Start of Material for the task

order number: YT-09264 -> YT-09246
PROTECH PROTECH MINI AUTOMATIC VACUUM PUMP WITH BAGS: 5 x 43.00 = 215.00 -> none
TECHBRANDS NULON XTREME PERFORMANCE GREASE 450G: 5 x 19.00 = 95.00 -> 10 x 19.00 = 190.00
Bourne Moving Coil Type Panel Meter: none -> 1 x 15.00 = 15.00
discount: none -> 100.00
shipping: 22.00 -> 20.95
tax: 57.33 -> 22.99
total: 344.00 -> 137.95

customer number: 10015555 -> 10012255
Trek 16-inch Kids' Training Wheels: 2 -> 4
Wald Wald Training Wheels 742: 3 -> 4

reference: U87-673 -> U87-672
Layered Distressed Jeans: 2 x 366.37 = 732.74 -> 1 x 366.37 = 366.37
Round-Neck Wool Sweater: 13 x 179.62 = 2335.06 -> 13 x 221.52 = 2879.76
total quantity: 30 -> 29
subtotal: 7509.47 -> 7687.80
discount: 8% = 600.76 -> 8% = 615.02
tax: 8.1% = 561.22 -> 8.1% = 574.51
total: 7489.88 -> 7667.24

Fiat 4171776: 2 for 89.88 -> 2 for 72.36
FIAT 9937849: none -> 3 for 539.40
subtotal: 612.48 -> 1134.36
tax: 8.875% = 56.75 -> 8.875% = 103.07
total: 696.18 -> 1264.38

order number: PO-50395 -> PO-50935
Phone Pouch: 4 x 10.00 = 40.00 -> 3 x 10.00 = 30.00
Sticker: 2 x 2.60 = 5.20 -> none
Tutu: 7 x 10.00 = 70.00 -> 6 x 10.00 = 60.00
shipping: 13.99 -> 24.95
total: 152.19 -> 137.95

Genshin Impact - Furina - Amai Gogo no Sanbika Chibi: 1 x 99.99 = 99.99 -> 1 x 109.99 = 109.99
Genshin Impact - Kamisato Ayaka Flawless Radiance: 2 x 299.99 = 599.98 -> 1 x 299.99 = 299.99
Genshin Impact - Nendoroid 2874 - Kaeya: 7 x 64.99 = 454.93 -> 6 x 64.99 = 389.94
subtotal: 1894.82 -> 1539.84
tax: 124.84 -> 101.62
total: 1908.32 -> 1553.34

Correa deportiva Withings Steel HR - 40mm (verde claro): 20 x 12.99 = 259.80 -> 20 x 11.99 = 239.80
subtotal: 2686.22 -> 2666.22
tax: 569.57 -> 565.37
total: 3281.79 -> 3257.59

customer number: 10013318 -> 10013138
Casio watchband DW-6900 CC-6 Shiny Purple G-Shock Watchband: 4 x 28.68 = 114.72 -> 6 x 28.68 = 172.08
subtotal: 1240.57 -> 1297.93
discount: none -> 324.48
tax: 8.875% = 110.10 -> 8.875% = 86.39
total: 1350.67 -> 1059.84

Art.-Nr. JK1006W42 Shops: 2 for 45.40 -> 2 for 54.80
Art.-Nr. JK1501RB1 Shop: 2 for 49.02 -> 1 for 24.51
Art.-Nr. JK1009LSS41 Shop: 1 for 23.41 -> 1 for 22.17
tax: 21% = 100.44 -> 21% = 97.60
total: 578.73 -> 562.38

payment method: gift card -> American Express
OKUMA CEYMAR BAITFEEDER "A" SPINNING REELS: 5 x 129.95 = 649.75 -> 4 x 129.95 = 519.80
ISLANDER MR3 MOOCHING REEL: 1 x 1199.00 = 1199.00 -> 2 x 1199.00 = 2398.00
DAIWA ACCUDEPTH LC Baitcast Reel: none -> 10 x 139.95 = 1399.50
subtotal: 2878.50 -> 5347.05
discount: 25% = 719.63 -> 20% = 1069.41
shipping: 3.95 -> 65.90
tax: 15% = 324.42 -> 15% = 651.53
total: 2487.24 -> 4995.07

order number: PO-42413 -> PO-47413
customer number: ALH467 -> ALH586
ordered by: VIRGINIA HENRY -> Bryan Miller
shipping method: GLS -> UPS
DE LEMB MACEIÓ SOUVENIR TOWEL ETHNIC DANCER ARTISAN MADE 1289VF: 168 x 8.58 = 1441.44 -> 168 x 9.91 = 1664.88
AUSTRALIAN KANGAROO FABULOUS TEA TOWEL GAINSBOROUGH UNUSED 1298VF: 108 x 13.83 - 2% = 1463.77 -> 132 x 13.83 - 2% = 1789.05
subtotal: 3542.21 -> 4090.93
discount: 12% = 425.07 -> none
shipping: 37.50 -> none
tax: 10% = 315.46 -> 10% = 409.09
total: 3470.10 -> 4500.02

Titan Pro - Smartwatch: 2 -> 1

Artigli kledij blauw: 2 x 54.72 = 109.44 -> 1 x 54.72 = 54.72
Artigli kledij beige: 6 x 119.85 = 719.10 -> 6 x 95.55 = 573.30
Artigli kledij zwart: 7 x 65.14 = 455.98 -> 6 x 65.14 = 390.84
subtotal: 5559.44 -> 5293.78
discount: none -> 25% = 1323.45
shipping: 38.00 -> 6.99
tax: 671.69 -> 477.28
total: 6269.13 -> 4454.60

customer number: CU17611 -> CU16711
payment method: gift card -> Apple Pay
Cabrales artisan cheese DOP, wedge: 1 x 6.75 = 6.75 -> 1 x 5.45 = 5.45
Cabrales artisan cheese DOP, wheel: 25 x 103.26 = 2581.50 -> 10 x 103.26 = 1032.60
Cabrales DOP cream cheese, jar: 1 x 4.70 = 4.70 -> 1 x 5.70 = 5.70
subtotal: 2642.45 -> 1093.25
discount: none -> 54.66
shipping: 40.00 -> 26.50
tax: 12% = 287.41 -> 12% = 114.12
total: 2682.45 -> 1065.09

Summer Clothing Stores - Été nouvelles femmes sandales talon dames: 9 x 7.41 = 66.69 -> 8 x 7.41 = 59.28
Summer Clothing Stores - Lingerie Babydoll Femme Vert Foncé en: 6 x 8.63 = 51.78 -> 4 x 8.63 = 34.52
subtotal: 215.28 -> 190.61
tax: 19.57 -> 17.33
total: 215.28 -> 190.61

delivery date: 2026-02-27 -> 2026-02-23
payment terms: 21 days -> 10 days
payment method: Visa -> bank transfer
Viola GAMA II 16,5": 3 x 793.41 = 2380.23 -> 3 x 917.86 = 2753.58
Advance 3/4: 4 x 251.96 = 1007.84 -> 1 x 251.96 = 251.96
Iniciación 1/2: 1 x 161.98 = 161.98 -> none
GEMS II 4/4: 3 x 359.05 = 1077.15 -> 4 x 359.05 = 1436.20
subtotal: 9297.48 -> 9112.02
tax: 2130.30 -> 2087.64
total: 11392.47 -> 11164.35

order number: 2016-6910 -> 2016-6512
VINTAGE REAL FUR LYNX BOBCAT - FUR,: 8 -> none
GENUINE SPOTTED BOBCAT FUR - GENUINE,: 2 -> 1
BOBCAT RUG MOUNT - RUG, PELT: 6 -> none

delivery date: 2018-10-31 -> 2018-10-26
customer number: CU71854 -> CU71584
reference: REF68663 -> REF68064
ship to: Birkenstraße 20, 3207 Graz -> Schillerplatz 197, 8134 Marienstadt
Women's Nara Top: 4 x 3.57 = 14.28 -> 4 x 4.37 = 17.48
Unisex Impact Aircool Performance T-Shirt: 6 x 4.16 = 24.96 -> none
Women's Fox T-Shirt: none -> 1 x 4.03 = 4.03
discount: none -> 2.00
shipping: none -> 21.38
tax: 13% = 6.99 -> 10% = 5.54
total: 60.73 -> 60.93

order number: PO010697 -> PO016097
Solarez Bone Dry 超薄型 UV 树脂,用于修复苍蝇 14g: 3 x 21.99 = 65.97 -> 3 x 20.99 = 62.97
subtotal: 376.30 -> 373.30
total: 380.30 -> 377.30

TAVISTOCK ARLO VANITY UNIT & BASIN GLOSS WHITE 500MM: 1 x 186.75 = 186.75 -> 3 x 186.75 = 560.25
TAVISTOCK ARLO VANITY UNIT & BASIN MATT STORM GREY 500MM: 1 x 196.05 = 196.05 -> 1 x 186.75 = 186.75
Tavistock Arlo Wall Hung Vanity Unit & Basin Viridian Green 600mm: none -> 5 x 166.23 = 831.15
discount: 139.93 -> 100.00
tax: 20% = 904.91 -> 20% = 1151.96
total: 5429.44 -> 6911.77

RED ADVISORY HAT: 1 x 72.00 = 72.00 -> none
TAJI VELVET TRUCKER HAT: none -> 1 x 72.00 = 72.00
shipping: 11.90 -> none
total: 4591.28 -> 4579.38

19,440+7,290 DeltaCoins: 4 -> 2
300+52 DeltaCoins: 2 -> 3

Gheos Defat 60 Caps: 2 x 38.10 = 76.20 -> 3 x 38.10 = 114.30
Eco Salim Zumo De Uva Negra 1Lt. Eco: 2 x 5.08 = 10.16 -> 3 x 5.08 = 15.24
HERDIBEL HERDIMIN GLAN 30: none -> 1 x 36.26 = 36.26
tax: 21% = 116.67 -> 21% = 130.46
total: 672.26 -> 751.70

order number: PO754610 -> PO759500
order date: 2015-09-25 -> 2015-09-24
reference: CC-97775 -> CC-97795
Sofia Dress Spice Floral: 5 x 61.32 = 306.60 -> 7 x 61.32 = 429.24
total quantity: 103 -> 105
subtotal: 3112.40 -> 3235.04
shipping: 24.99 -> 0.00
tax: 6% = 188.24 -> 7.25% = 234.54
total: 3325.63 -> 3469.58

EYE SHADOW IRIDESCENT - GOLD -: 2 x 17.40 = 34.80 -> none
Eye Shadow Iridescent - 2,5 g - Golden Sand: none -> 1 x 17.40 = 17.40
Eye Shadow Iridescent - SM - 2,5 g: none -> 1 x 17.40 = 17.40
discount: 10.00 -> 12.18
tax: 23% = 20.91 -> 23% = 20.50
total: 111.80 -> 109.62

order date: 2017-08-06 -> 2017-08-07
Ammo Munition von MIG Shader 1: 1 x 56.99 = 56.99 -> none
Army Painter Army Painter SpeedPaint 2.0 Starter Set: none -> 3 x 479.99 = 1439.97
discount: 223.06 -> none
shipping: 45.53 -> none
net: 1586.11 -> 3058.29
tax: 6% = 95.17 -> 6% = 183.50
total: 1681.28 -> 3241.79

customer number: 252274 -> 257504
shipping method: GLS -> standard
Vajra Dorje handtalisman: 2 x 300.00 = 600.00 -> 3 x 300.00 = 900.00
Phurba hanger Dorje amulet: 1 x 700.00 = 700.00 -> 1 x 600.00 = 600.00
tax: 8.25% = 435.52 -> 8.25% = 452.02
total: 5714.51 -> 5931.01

End of Material for the task

Work task:
Take the line containing "RED ADVISORY HAT: 1 x 72.00 = 72.00 -> none" as the start and the last line of the data as the end, and reproduce that range exactly.

Exercise answer:
RED ADVISORY HAT: 1 x 72.00 = 72.00 -> none
TAJI VELVET TRUCKER HAT: none -> 1 x 72.00 = 72.00
shipping: 11.90 -> none
total: 4591.28 -> 4579.38

19,440+7,290 DeltaCoins: 4 -> 2
300+52 DeltaCoins: 2 -> 3

Gheos Defat 60 Caps: 2 x 38.10 = 76.20 -> 3 x 38.10 = 114.30
Eco Salim Zumo De Uva Negra 1Lt. Eco: 2 x 5.08 = 10.16 -> 3 x 5.08 = 15.24
HERDIBEL HERDIMIN GLAN 30: none -> 1 x 36.26 = 36.26
tax: 21% = 116.67 -> 21% = 130.46
total: 672.26 -> 751.70

order number: PO754610 -> PO759500
order date: 2015-09-25 -> 2015-09-24
reference: CC-97775 -> CC-97795
Sofia Dress Spice Floral: 5 x 61.32 = 306.60 -> 7 x 61.32 = 429.24
total quantity: 103 -> 105
subtotal: 3112.40 -> 3235.04
shipping: 24.99 -> 0.00
tax: 6% = 188.24 -> 7.25% = 234.54
total: 3325.63 -> 3469.58

EYE SHADOW IRIDESCENT - GOLD -: 2 x 17.40 = 34.80 -> none
Eye Shadow Iridescent - 2,5 g - Golden Sand: none -> 1 x 17.40 = 17.40
Eye Shadow Iridescent - SM - 2,5 g: none -> 1 x 17.40 = 17.40
discount: 10.00 -> 12.18
tax: 23% = 20.91 -> 23% = 20.50
total: 111.80 -> 109.62

order date: 2017-08-06 -> 2017-08-07
Ammo Munition von MIG Shader 1: 1 x 56.99 = 56.99 -> none
Army Painter Army Painter SpeedPaint 2.0 Starter Set: none -> 3 x 479.99 = 1439.97
discount: 223.06 -> none
shipping: 45.53 -> none
net: 1586.11 -> 3058.29
tax: 6% = 95.17 -> 6% = 183.50
total: 1681.28 -> 3241.79

customer number: 252274 -> 257504
shipping method: GLS -> standard
Vajra Dorje handtalisman: 2 x 300.00 = 600.00 -> 3 x 300.00 = 900.00
Phurba hanger Dorje amulet: 1 x 700.00 = 700.00 -> 1 x 600.00 = 600.00
tax: 8.25% = 435.52 -> 8.25% = 452.02
total: 5714.51 -> 5931.01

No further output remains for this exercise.